WORK ITEM —
Retype only the lines at the head of the records, first through the one with "平均值 | 合计: 190.05 -> 174.05", exactly as written.

DATASET EXCERPTS —

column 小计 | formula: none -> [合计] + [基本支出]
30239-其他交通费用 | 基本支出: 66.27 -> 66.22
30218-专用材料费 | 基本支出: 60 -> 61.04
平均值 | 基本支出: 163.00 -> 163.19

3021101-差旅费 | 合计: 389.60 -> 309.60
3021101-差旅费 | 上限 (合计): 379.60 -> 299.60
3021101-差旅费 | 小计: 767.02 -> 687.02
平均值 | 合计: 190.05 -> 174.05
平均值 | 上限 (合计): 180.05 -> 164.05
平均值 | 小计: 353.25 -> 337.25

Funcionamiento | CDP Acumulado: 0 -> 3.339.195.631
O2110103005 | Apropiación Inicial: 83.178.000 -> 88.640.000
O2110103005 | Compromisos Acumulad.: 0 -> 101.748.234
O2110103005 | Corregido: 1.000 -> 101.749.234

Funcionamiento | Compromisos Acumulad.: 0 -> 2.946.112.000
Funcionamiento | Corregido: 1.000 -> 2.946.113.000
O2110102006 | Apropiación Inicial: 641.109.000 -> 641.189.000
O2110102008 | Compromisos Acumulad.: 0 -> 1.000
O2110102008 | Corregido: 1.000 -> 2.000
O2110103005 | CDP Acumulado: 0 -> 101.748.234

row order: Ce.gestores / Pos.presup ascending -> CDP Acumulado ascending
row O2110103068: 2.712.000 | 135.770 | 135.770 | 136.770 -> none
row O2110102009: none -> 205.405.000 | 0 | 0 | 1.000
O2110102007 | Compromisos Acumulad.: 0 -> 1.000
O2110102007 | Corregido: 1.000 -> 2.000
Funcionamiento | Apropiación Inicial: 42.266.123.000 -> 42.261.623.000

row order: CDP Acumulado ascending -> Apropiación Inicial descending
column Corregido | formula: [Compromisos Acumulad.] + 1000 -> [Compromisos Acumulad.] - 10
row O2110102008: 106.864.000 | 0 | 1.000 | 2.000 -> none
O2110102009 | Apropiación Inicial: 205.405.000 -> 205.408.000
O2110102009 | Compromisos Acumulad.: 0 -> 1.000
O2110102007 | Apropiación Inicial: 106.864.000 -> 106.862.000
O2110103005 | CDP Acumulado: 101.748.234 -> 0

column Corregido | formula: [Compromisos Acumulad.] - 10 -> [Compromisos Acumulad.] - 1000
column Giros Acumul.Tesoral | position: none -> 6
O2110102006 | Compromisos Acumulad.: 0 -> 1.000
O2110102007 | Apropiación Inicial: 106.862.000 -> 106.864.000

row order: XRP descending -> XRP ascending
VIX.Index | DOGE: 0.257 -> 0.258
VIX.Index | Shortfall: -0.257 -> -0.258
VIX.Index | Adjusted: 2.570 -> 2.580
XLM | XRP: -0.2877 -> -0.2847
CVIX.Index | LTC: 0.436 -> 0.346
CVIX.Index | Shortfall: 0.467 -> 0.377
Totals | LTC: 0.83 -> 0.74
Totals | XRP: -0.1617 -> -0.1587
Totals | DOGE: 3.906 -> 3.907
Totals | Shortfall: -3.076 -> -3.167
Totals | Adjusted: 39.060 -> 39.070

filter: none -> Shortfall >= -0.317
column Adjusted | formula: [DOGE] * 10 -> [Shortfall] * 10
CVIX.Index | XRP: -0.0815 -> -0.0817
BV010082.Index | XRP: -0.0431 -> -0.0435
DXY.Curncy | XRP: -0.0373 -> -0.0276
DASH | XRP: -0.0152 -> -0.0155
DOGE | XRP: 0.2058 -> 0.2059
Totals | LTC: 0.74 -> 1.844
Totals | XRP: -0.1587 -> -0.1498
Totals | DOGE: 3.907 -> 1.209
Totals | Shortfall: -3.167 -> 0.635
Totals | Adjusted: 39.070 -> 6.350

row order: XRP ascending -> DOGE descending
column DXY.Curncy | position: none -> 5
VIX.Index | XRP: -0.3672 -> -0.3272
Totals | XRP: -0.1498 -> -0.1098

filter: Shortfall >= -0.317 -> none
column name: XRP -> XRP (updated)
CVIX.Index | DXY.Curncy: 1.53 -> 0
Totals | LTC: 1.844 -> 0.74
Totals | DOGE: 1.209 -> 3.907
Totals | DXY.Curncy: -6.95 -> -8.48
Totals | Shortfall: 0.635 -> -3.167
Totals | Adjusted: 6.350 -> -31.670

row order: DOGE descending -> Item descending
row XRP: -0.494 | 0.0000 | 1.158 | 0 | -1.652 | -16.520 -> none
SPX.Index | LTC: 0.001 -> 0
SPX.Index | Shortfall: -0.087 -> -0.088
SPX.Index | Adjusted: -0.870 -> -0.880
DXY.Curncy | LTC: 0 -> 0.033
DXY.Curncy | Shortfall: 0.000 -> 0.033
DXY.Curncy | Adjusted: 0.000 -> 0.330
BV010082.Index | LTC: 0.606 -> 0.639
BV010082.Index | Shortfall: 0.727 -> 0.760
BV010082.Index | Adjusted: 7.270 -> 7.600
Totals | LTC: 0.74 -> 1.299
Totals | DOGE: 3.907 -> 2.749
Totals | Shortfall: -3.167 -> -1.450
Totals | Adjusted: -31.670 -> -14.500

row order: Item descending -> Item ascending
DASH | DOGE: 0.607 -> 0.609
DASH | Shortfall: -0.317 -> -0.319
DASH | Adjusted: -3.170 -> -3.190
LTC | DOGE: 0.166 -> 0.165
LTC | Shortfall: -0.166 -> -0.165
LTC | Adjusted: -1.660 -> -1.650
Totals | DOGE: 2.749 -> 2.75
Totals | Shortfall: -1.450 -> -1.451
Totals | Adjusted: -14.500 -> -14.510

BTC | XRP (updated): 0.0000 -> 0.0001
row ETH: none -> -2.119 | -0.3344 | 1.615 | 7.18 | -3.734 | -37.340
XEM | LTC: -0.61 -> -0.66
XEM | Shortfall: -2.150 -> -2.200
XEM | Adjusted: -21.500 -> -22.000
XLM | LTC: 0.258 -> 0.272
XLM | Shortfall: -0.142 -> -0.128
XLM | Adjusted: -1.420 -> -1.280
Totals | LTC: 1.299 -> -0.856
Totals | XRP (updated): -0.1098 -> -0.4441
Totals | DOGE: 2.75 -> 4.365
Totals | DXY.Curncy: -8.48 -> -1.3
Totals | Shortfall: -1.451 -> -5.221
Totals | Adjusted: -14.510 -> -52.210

RESPONSE BOX —
column 小计 | formula: none -> [合计] + [基本支出]
30239-其他交通费用 | 基本支出: 66.27 -> 66.22
30218-专用材料费 | 基本支出: 60 -> 61.04
平均值 | 基本支出: 163.00 -> 163.19

3021101-差旅费 | 合计: 389.60 -> 309.60
3021101-差旅费 | 上限 (合计): 379.60 -> 299.60
3021101-差旅费 | 小计: 767.02 -> 687.02
平均值 | 合计: 190.05 -> 174.05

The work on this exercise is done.